EXCERPTED DATA ::

■ ■ ■

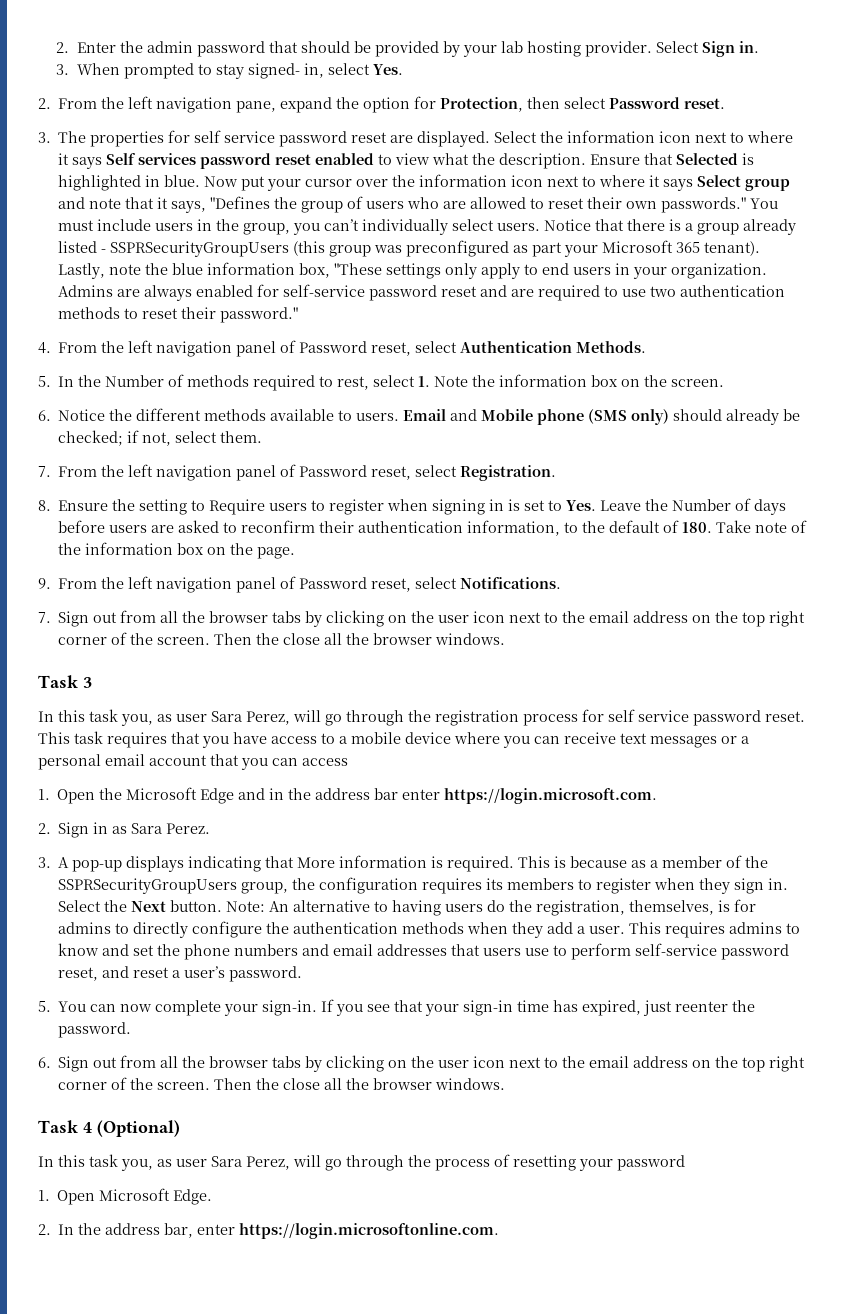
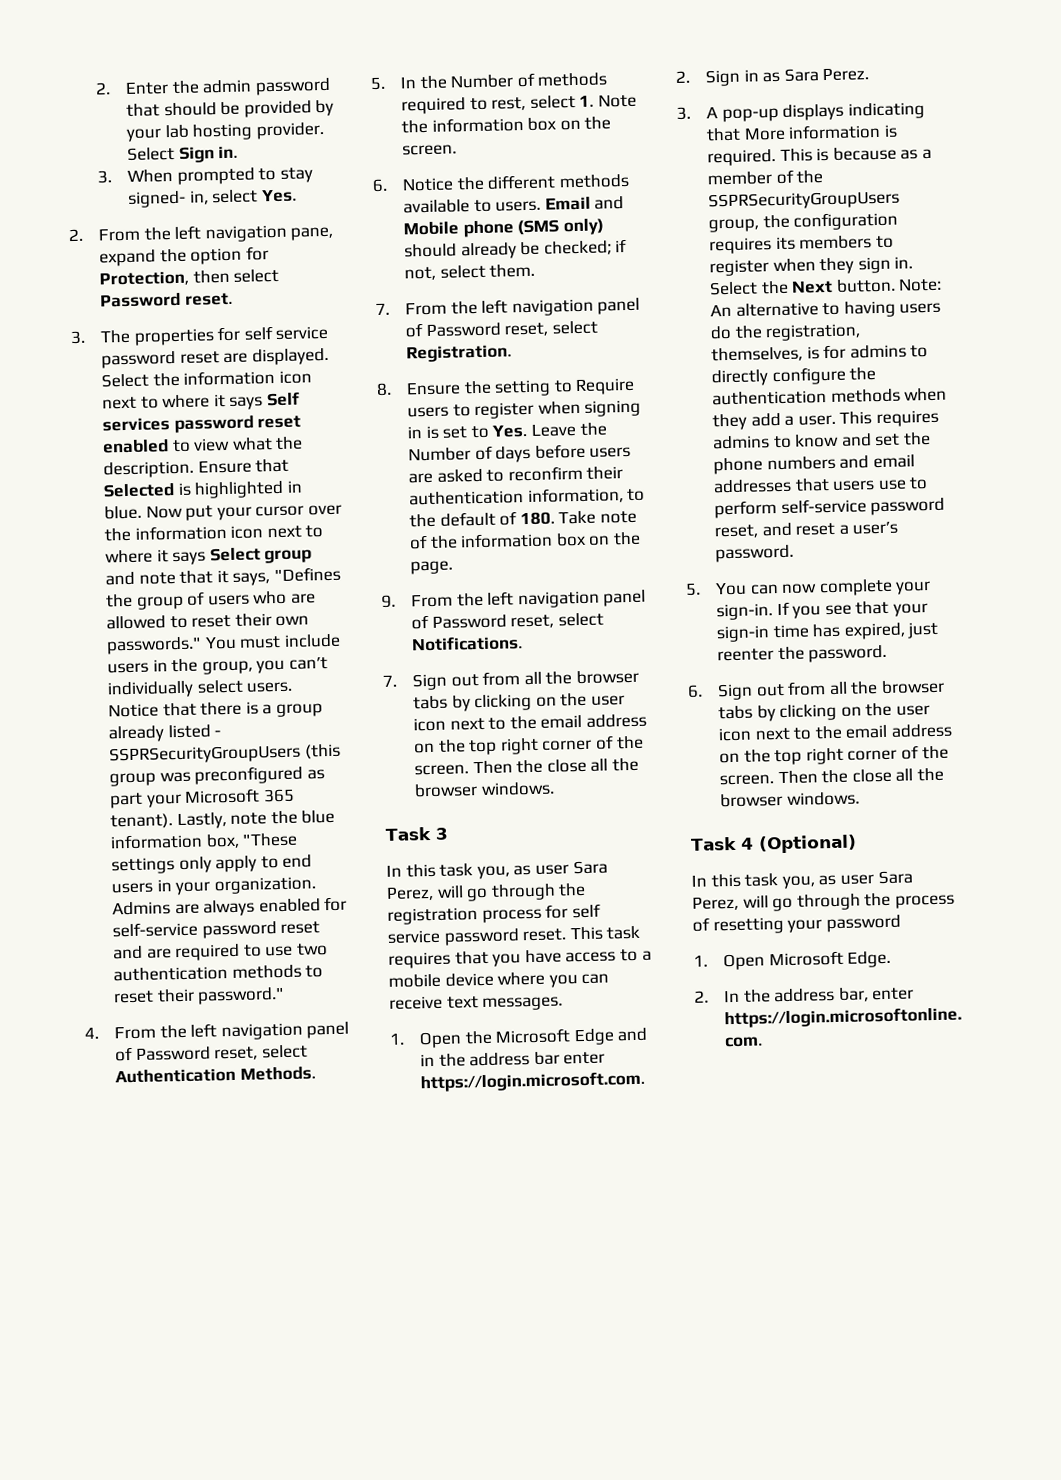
- This task requires that you have access to a mobile device where you can receive text messages or a personal email account that you can access
+ This task requires that you have access to a mobile device where you can receive text messages.

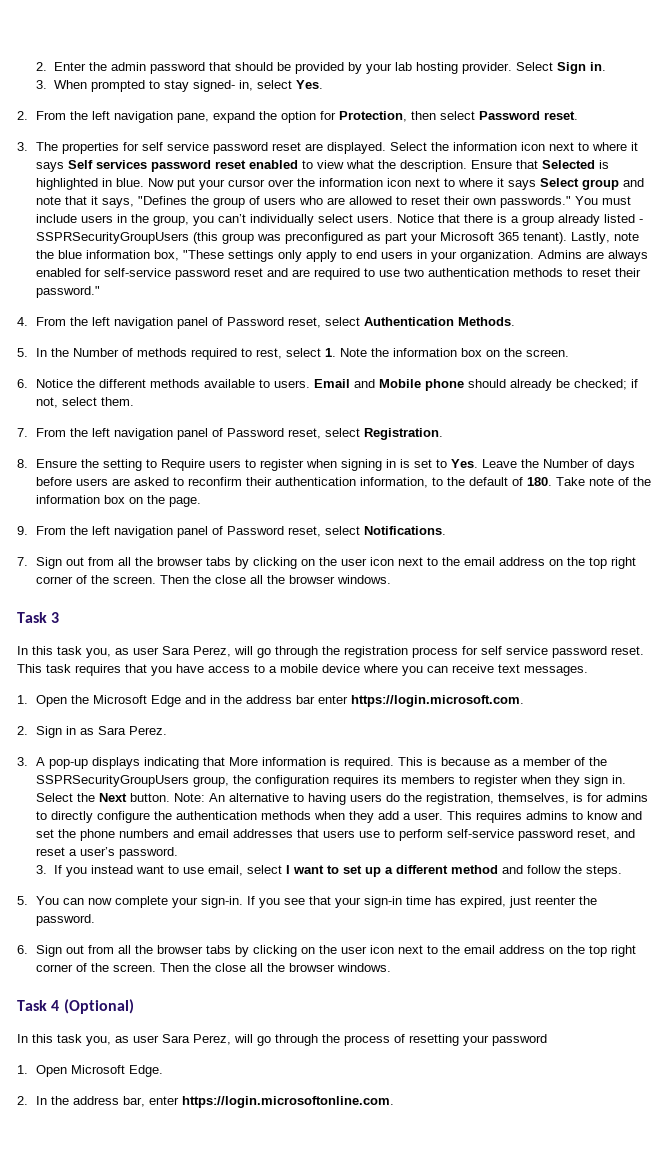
- Email and Mobile phone (SMS only) should already be checked; if not, select them.
+ Email and Mobile phone should already be checked; if not, select them.
+ 3. If you instead want to use email, select I want to set up a different method and follow the steps.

■ ■ ■

WHAT NEEDS TO BE DONE :: Pictures aside, every entry above must be repeated exactly.

RESPONSE ::
- This task requires that you have access to a mobile device where you can receive text messages or a personal email account that you can access
+ This task requires that you have access to a mobile device where you can receive text messages.

- Email and Mobile phone (SMS only) should already be checked; if not, select them.
+ Email and Mobile phone should already be checked; if not, select them.
+ 3. If you instead want to use email, select I want to set up a different method and follow the steps.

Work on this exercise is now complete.